DefaultAgentName を識別する指定エージェントを、ターゲット リソースを保護するレルムのリソース フィルタに含めます。エージェント設定オブジェクトまたはローカル エージェント設定ファイルに DefaultAgentName パラメータを設定します。DefaultAgentName パラメータを省略する場合や、レルム リソース フィルタ内の AgentName パラメータで指定された値を使用する場合には、シングル サインオン プロファイルと無関係に SAML 1.x 認証が失敗します。

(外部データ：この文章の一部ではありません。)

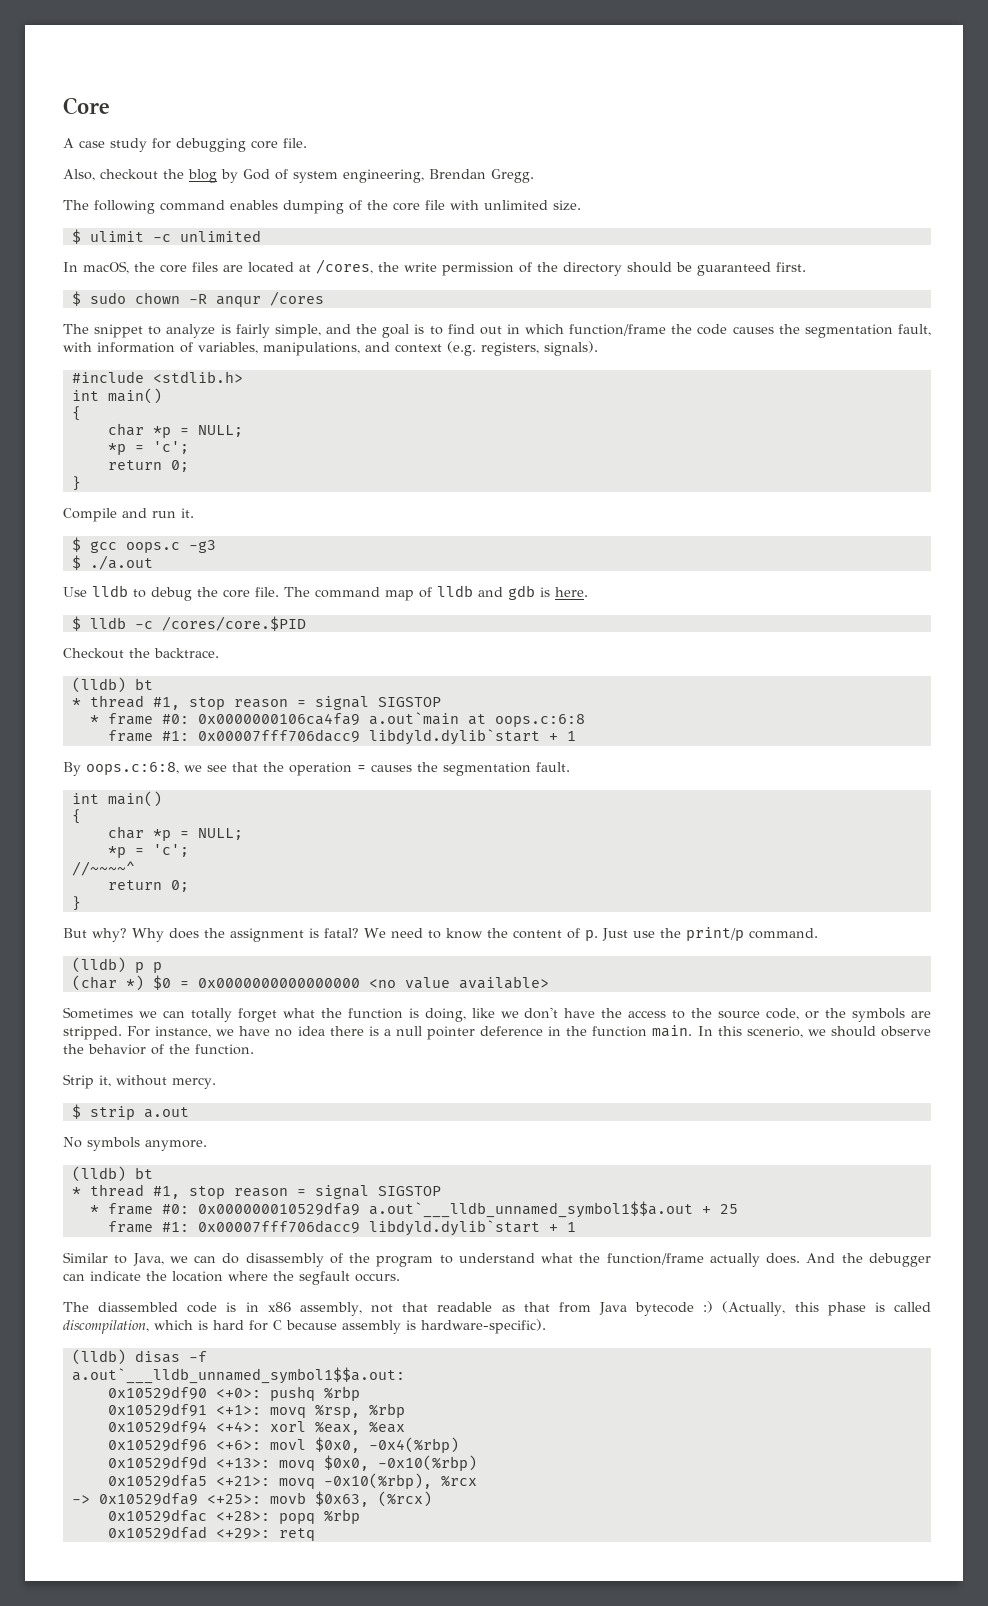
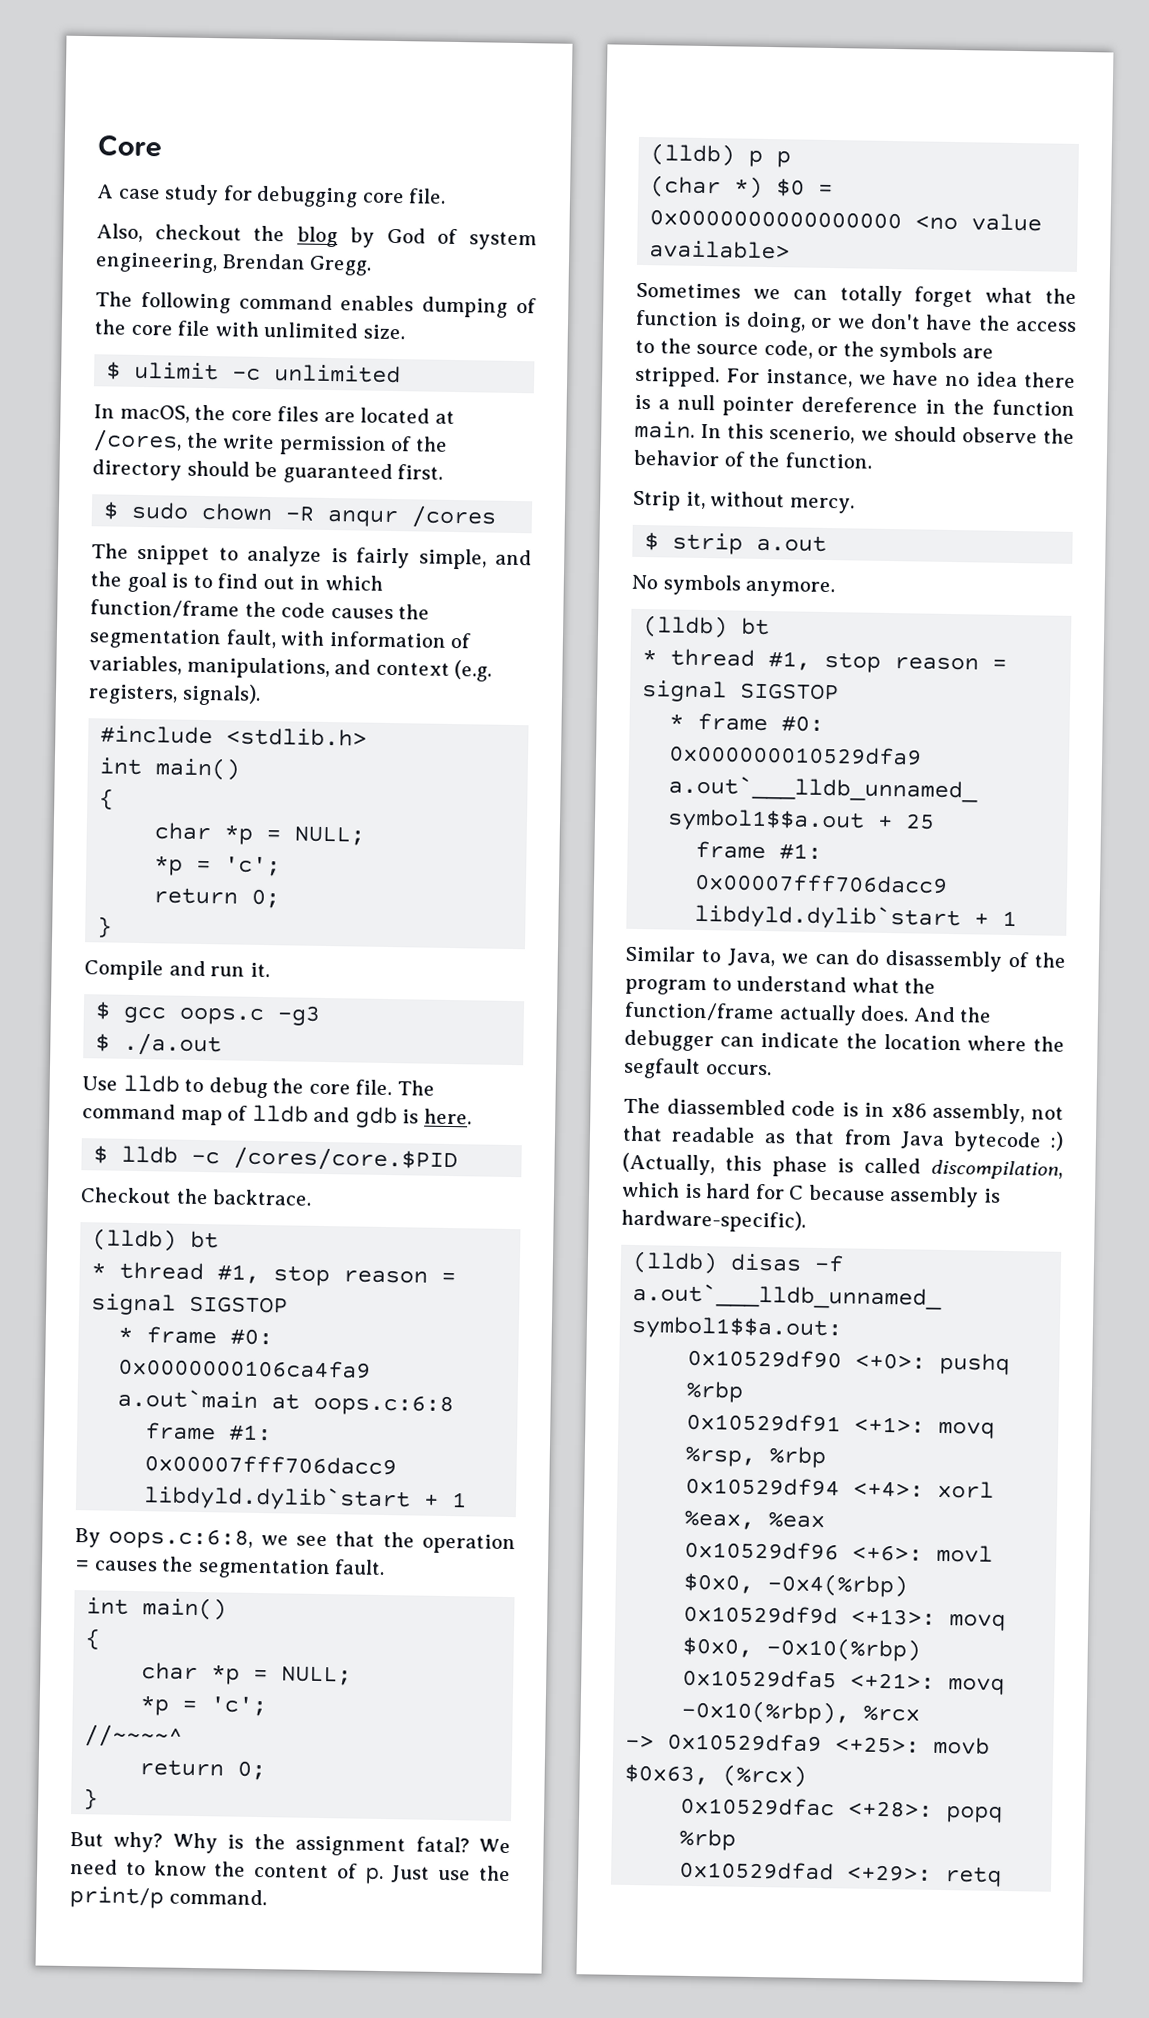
- Why does the assignment is fatal?
+ Why is the assignment fatal?
- Sometimes we can totally forget what the function is doing, like we don't have the access to the source code, or the symbols are stripped.
+ Sometimes we can totally forget what the function is doing, or we don't have the access to the source code, or the symbols are stripped.
- For instance, we have no idea there is a null pointer deference in the function main.
+ For instance, we have no idea there is a null pointer dereference in the function main.

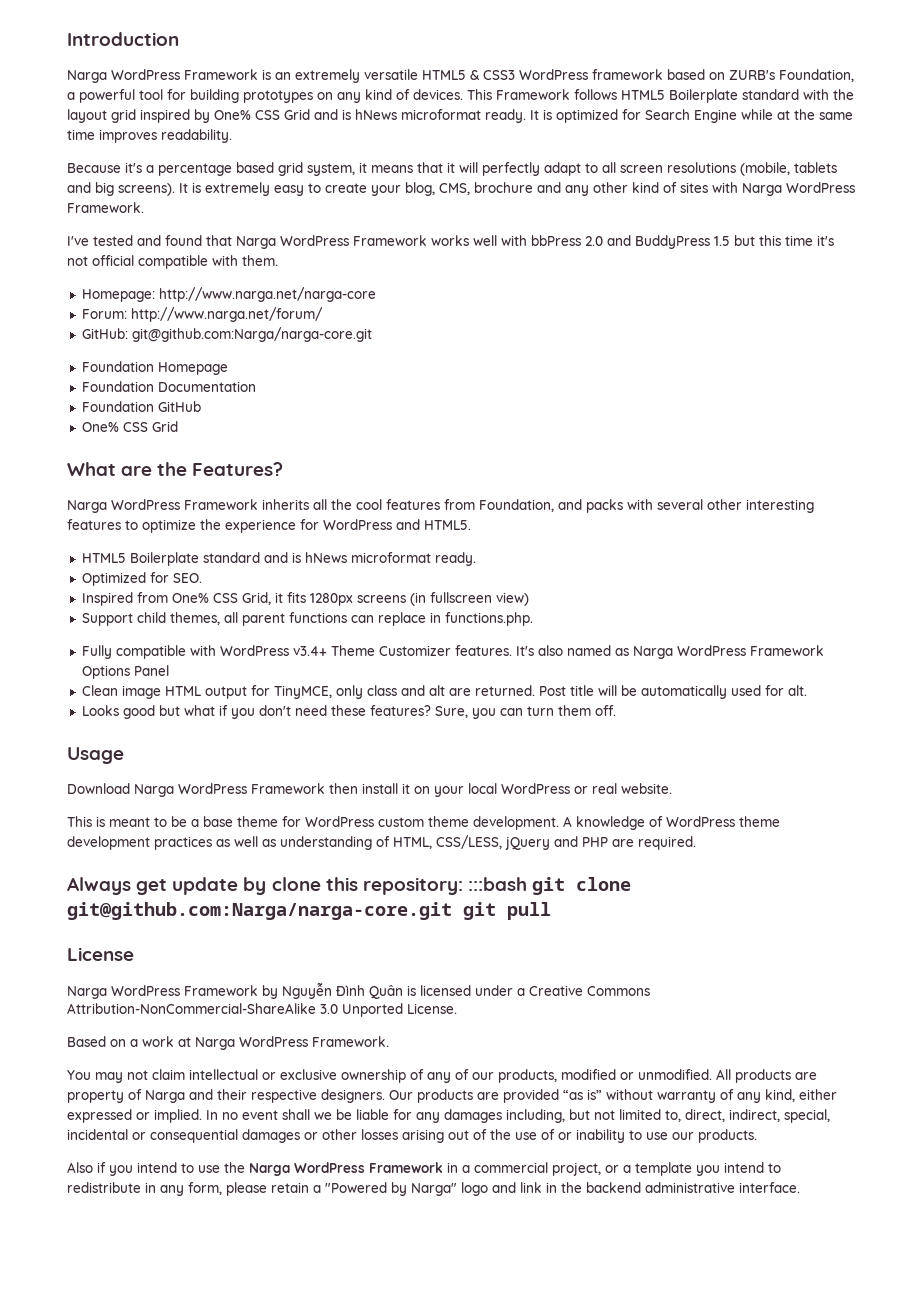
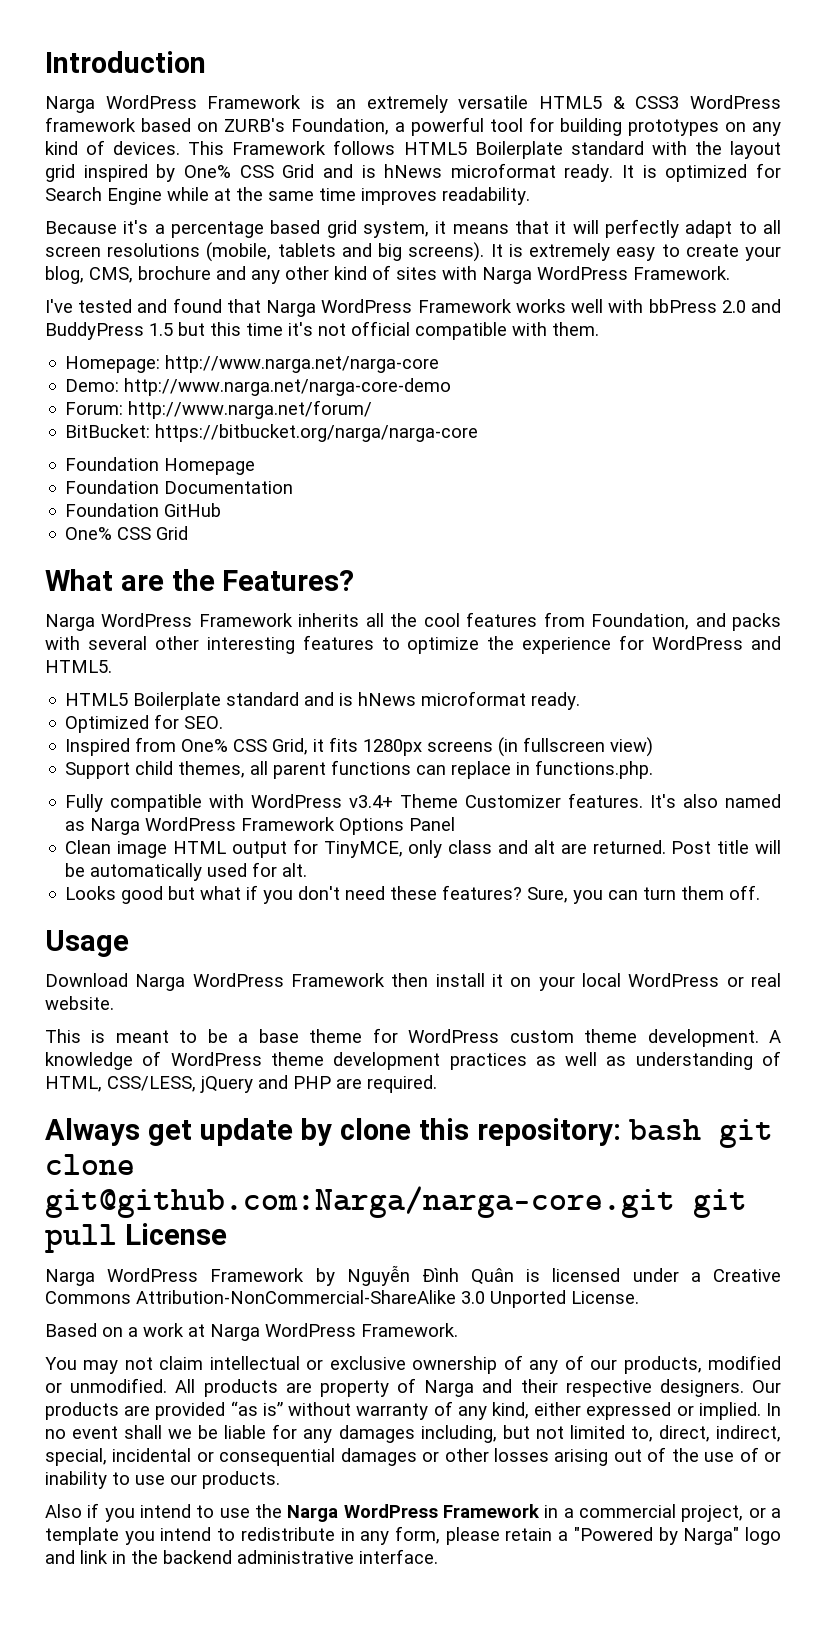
+ Demo: http://www.narga.net/narga-core-demo
- GitHub: git@github.com:Narga/narga-core.git
+ BitBucket: https://bitbucket.org/narga/narga-core
- Always get update by clone this repository: :::bash git clone git@github.com:Narga/narga-core.git git pull
- License
+ Always get update by clone this repository: bash git clone git@github.com:Narga/narga-core.git git pull License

POST レスポンスの署名および検証を行うための証明書データ ストアのセットアップ
SAML POST プロファイルを使用してアサーションを渡すには、そのアサーションが含まれる SAML レスポンスにプロデューサが署名する必要があります。コンシューマ サイトのアサーション コンシューマは、その署名を検証する必要があります。
これらのタスクを実行するには、署名、検証またはその両方を行うための秘密キー/証明書ペアを証明書データ ストアに追加します。証明書データ ストアを使用することで、SAML レスポンスの署名や検証に必要なキーおよび証明書の管理や取得を行えます。